Google started warning the world back in 2014 about its plan to ensure the protection of information shared on websites. Everything began when one of the members of the Chrome Security Team sent out a proposal to mark all HTTP websites as “Not secure”. Now, this is a reality.
From October 1st, Chrome will show the ‘Not secure’ warning in two additional situations: when visitors enter data on an HTTP page, and on all HTTP pages visited in Incognito mode.
So what does this mean? Property managers and their website administrators should take the necessary action to ensure visitors to their website will continue to feel “safe”. Failure to do so through inaction is the same as scaring many of them away. Especially since nearly 60% of all web users use Chrome as their browser. In every website served over HTTP the data exchanged between the site’s server and the user is in the open. Basically, anyone with the ability to snoop on the connection, be it a hacker at a public place or a repressive government, could steal passwords or other sensitive information.
To help users browse the web safely, Chrome indicates connection security with an icon in the address bar:
Hyper Text Transfer Protocol Secure (HTTPS) is the secure version of HTTP, the protocol over which data is sent between your browser and the website that you are connected to. The ‘S’ at the end of HTTPS stands for ‘Secure’. It means all communications between your browser and the website are encrypted. HTTPS is often used to protect highly confidential online transactions like online banking and online shopping. As a result, the user information stays private, avoiding the risk of hackers stealing your details.
Why is this important for my vacation rental business?

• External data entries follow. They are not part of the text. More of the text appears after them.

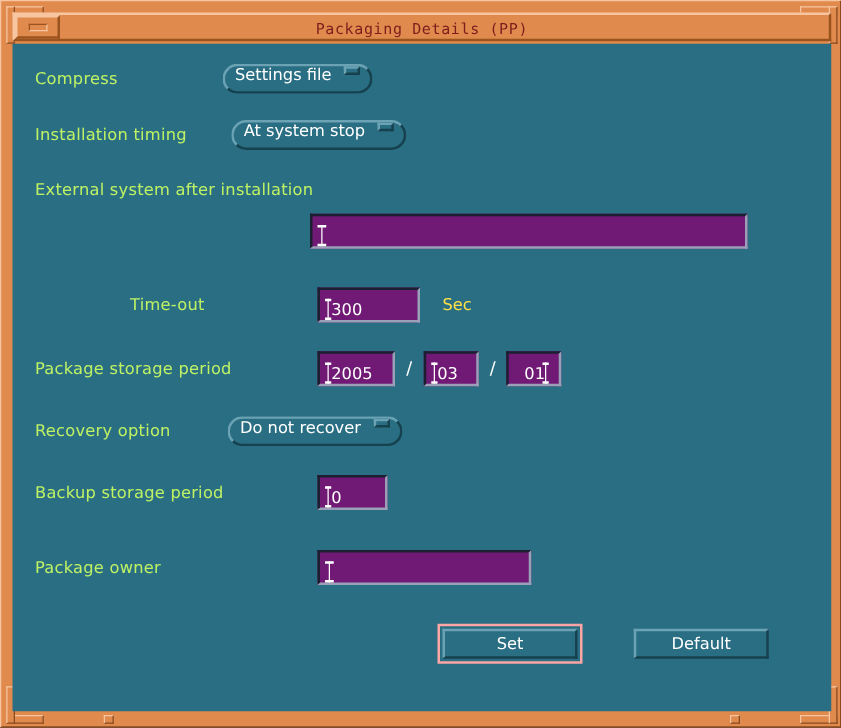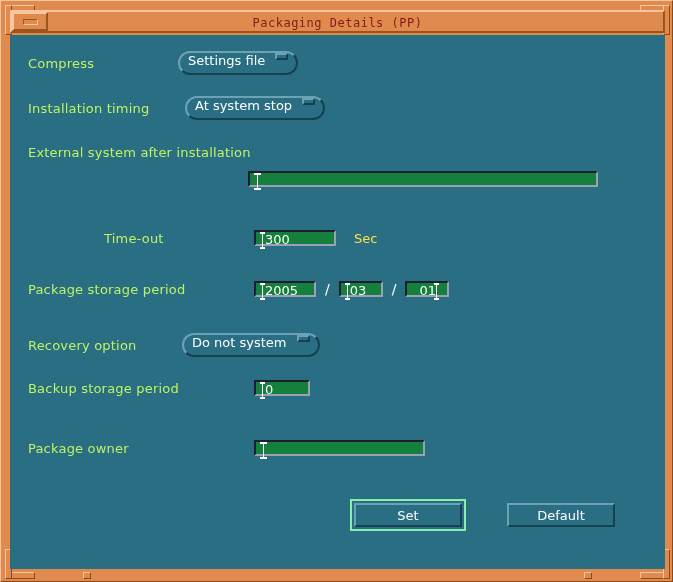--- a/index.html
+++ b/index.html
@@ -178,14 +178,14 @@
   
   .textfield {
     box-sizing: border-box;
-    background: #15803d;
+    background: #701a75;
     border-top: 2px solid #1b1f30;
     border-left: 2px solid #1b1f30;
     border-right: 2px solid #9aa0b8;
     border-bottom: 2px solid #9aa0b8;
-    height: 16px;
+    height: 28px;
     display: flex;
-    align-items: flex-start;
+    align-items: flex-end;
     padding-left: 4px;
     position: relative;
     cursor: text;

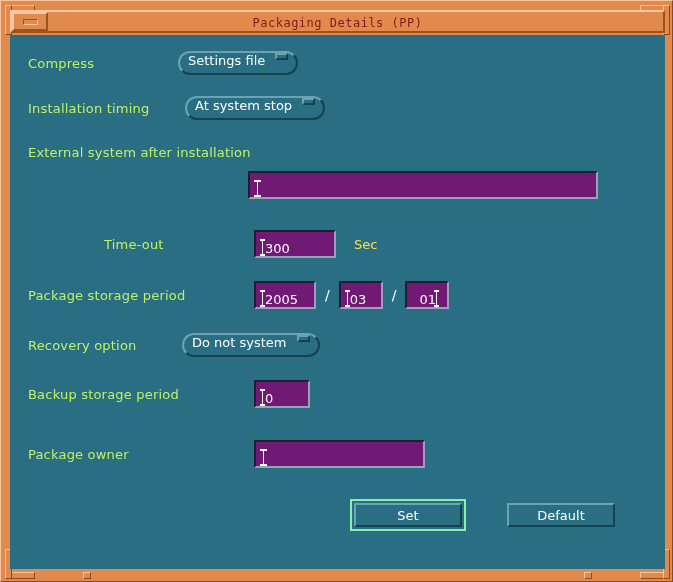--- a/index.html
+++ b/index.html
@@ -368,7 +368,7 @@
       <div class="row" style="left:18px; top:298px;">
         <span class="label" style="width:154px;">Recovery option</span>
         <div class="optionmenu">
-          <span class="om-label">Do not system</span>
+          <span class="om-label">Do not recover</span>
           <span class="om-indicator"></span>
         </div>
       </div>

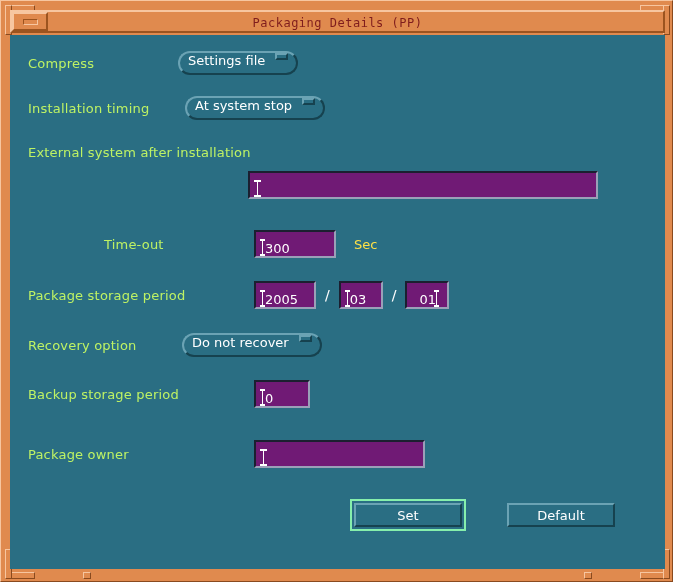--- a/index.html
+++ b/index.html
@@ -245,7 +245,7 @@
   
   .btn-default-ring {
     box-sizing: border-box;
-    border: 2px solid #86efac;
+    border: 2px solid #fca5a5;
     padding: 2px;
     display: inline-block;
   }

For a couple of (very important) reasons. Now site visitors will be notified that they are surfing a “Not Secure” website and be concerned about potential risks, whether they understand those risks or not. If you’re working with sensitive customer information, whether that’s credit card details or login credentials, HTTPS is a good way to reassure people that your site is secure.

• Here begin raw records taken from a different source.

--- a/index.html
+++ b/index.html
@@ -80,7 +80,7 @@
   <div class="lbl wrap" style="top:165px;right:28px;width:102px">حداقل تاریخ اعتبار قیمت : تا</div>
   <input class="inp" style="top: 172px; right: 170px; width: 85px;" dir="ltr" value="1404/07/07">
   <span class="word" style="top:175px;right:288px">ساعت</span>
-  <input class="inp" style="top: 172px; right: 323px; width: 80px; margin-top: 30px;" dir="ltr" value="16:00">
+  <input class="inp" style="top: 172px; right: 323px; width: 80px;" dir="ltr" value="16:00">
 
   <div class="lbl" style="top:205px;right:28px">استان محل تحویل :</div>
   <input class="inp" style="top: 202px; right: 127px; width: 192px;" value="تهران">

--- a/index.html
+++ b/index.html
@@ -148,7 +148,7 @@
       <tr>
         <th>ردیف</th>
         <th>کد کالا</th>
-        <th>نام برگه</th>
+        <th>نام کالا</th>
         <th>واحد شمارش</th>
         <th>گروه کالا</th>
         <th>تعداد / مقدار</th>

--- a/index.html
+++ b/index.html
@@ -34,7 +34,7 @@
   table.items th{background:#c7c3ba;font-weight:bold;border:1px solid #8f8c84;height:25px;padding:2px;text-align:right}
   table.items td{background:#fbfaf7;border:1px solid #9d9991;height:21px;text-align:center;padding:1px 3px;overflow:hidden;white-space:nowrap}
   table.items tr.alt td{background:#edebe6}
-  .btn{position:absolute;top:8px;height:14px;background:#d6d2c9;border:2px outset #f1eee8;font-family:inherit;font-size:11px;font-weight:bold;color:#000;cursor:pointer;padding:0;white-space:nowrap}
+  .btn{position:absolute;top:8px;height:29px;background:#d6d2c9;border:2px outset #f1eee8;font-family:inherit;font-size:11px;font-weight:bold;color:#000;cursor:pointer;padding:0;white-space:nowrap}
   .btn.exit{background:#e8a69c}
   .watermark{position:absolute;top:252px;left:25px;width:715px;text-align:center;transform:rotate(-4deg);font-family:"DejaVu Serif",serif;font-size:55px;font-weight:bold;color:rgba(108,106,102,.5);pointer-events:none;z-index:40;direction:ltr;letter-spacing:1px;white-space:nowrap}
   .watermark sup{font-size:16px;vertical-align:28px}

For e-commerce sites that accept credit cards MUST use an SSL certificate this is not an option. To comply with audit requirements, they must prove they use encryption of customer financial data. E-commerce sites cannot operate legitimately without an SSL certificate unless they go through a third-party payment processor such as Paypal. In such cases, companies such as Paypal, accept responsibility for the handling of customer financial information and hold the required certificates.

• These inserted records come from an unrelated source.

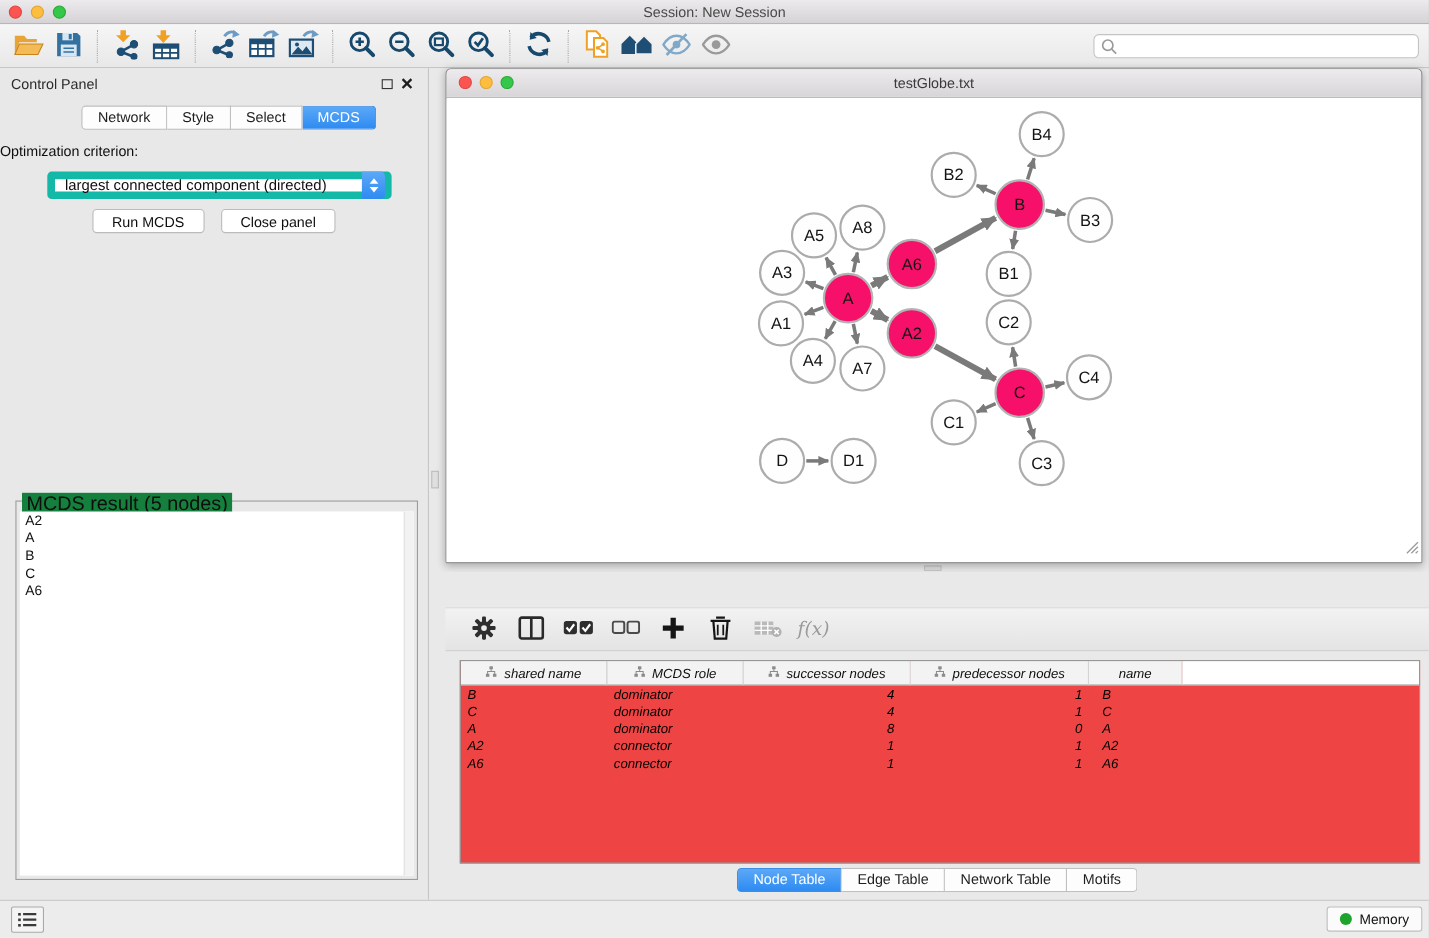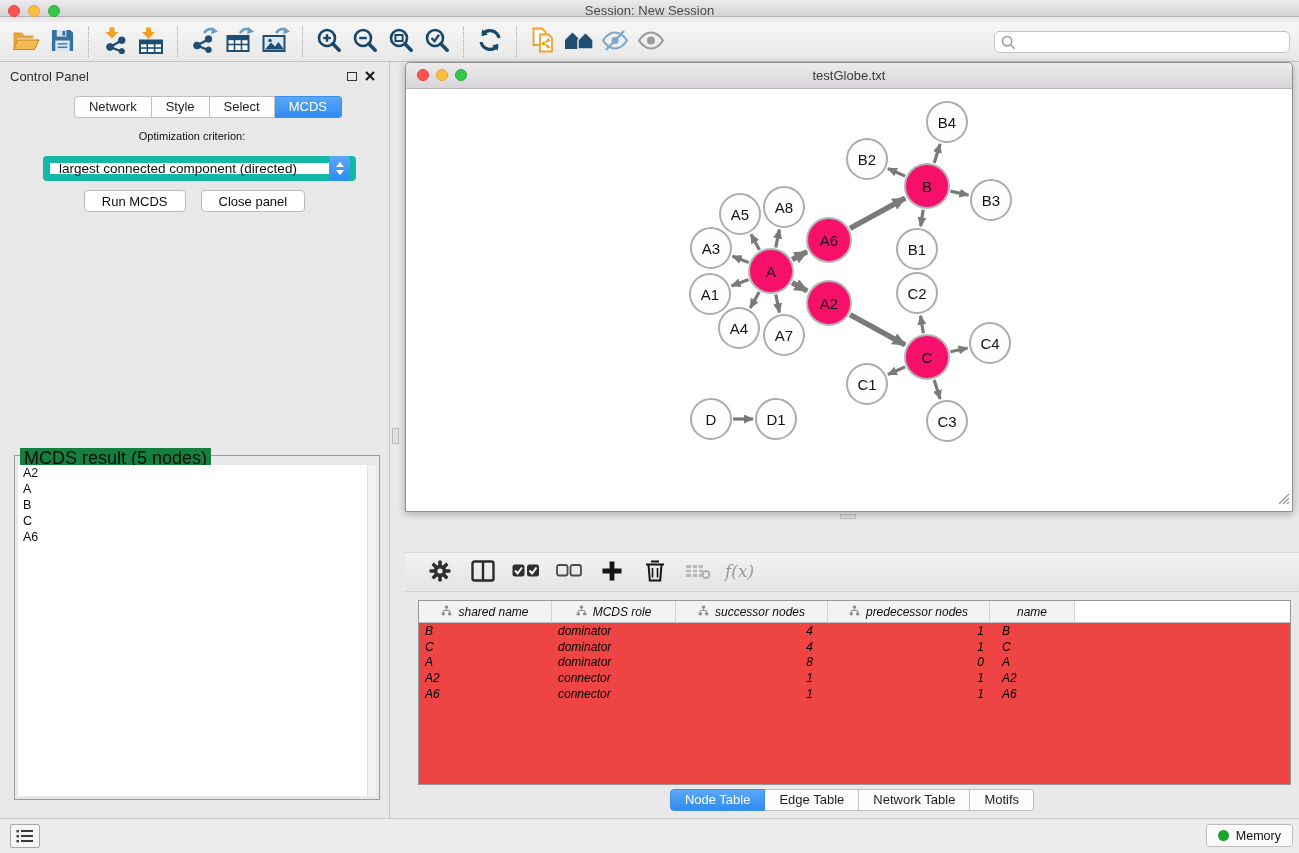--- a/index.html
+++ b/index.html
@@ -8,7 +8,7 @@
        font-family:"Liberation Sans",sans-serif;-webkit-font-smoothing:antialiased;}
 
   
-  .titlebar{position:absolute;top:0;left:0;right:0;height:17px;
+  .titlebar{position:absolute;top:0;left:0;right:0;height:22px;
     background:linear-gradient(#ECEAEC,#D5D3D5);border-bottom:1px solid #B2B0B2;}
   .traffic{position:absolute;top:5px;left:8px;display:flex;gap:8px;}
   .light{width:12px;height:12px;border-radius:50%;}

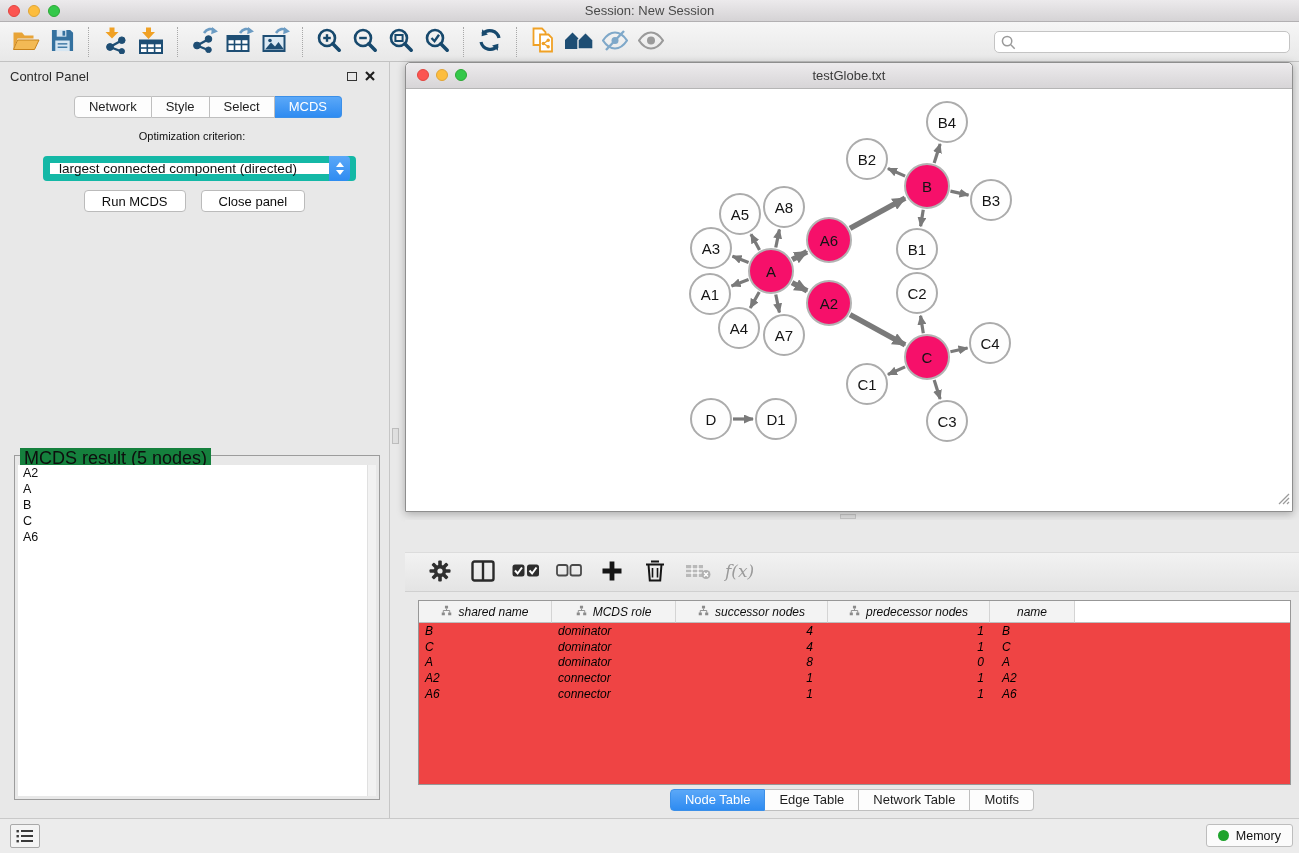--- a/index.html
+++ b/index.html
@@ -45,7 +45,7 @@
   .seg-tab:first-child{border-left:1px solid #BFBFBF;border-radius:4px 0 0 4px;}
   .seg-tab:last-child{border-radius:0 4px 4px 0;}
   .seg-tab.active{background:linear-gradient(#5BA8F8,#2E8BF1);color:#fff;border-color:#3B8FE8;}
-  .opt-label{position:absolute;top:68px;left:0;right:5px;text-align:center;font-size:11px;color:#0E0E0E;}
+  .opt-label{position:absolute;top:68px;left:0;right:5px;font-size:13px;color:#0E0E0E;}
   .dropdown{position:absolute;left:43px;top:94px;width:313px;height:25px;background:#fff;
     border:7px solid #14b8a6;border-radius:4px;display:flex;align-items:center;}
   .dropdown-value{flex:1;font-size:13.5px;padding-left:9px;color:#0E0E0E;white-space:nowrap;overflow:hidden;}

On the other hand, Google announced that using SSL encryption will give sites a ranking boost within Google’s search engine. All in all, if you’re expecting to get a significant amount of search traffic in the next few years, you should plan on switching to HTTPS. As a result, better rankings can lead to more traffic. The more people see your site, the more visitors you’ll get.
The emails that went out few weeks ago had the subject line, “Chrome will show security warnings for”. It explained where HTTPS changes are needed and provided more details on how to implement. Here is a copy of one of those notifications:
It’s nearly October and Google will start implementing this security measure soon. Be proactive and act now!